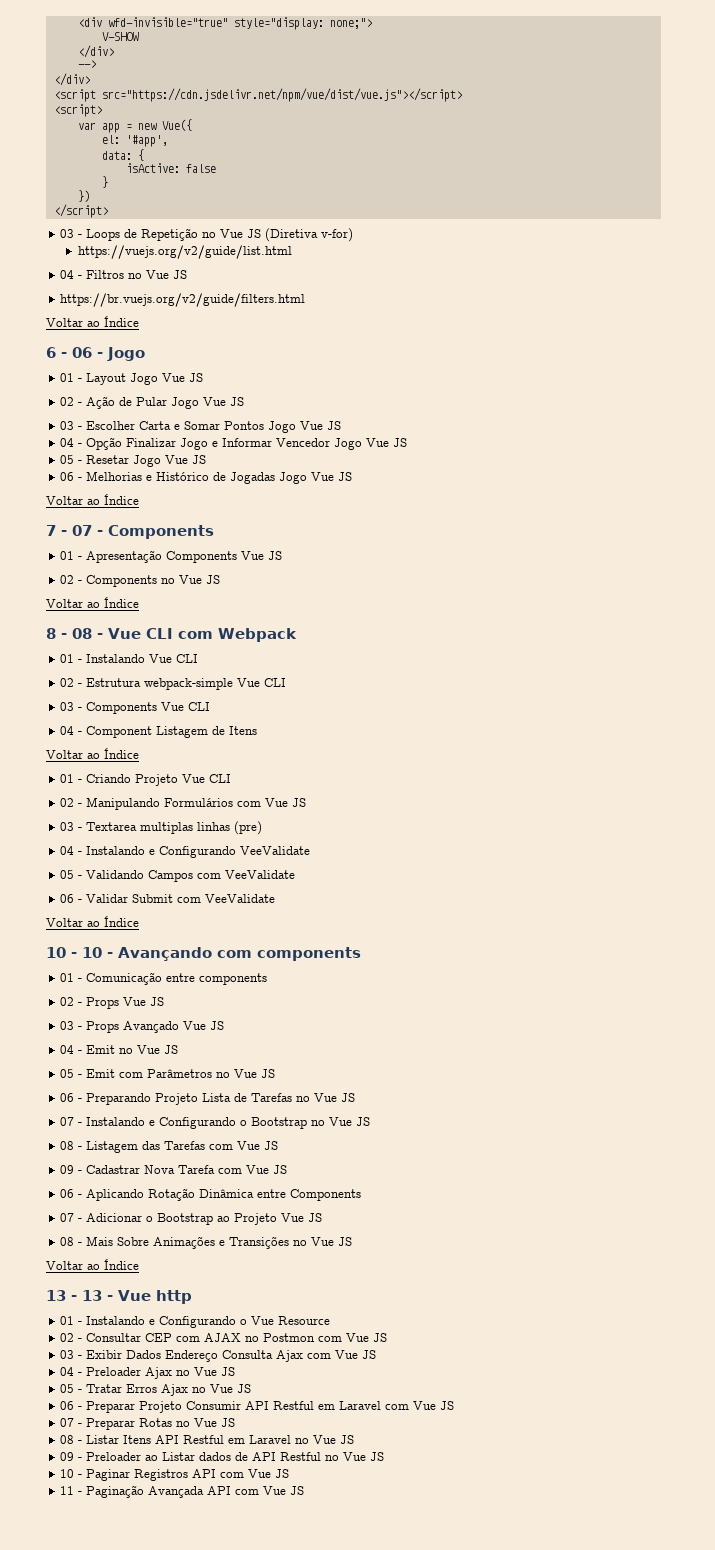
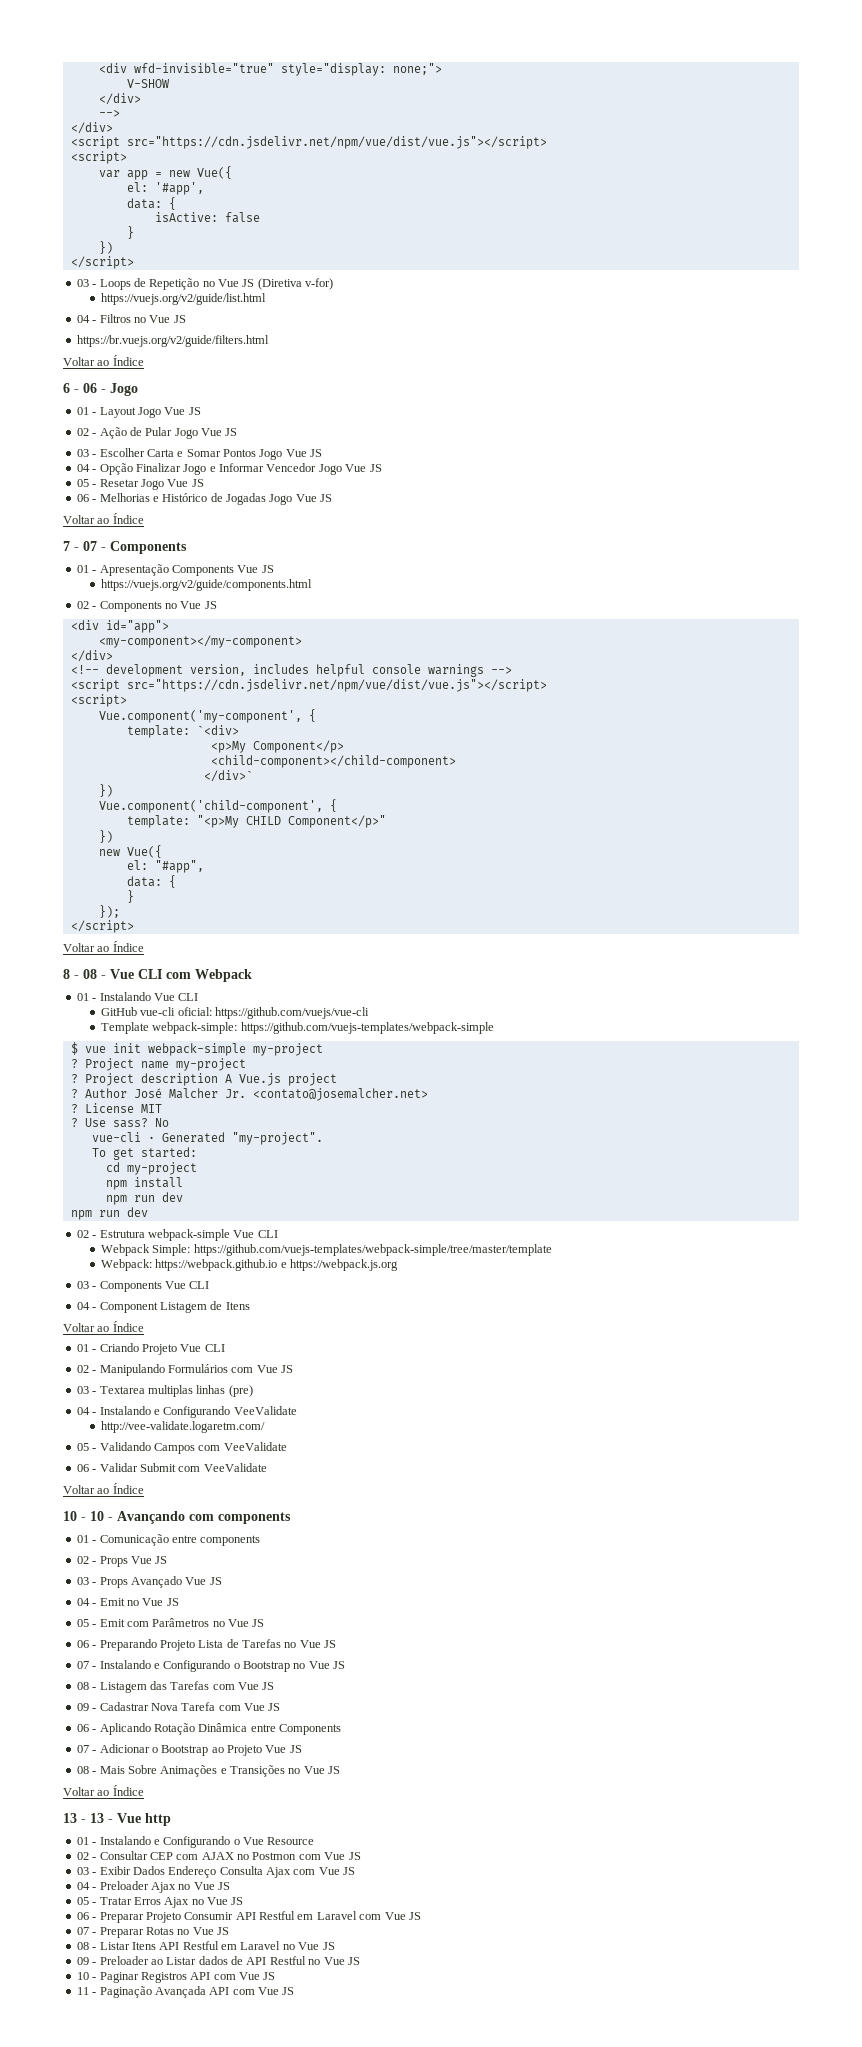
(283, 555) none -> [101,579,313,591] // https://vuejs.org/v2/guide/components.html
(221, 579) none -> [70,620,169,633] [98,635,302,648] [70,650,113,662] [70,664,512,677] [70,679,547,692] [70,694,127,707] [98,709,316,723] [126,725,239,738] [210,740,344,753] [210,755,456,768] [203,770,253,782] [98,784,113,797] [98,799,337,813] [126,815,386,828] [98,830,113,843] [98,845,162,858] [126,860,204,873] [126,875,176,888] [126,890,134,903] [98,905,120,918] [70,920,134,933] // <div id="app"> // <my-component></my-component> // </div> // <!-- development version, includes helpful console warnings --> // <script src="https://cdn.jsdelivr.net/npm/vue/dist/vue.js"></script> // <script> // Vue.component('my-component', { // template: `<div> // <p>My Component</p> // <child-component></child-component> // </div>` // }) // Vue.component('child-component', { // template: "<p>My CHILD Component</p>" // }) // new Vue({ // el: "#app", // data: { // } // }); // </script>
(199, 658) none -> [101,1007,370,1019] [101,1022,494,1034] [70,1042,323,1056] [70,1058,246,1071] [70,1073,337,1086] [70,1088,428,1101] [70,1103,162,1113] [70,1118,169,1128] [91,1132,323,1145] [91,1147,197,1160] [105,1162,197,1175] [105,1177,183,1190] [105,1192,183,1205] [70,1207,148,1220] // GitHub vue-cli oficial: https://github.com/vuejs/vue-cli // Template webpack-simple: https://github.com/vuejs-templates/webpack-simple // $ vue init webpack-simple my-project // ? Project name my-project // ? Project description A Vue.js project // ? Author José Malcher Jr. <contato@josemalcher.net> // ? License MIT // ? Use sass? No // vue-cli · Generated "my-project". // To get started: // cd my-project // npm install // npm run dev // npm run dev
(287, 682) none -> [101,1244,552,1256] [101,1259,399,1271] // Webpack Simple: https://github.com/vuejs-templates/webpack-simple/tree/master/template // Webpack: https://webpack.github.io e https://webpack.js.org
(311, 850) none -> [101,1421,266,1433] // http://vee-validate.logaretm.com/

++++++++++++++++++++

## TASK REQUIREMENTS
Print exactly the stretch of lines beginning with the one that holds "(287, 682) none" and ending at the last line above.

## WRITTEN ANSWER
(287, 682) none -> [101,1244,552,1256] [101,1259,399,1271] // Webpack Simple: https://github.com/vuejs-templates/webpack-simple/tree/master/template // Webpack: https://webpack.github.io e https://webpack.js.org
(311, 850) none -> [101,1421,266,1433] // http://vee-validate.logaretm.com/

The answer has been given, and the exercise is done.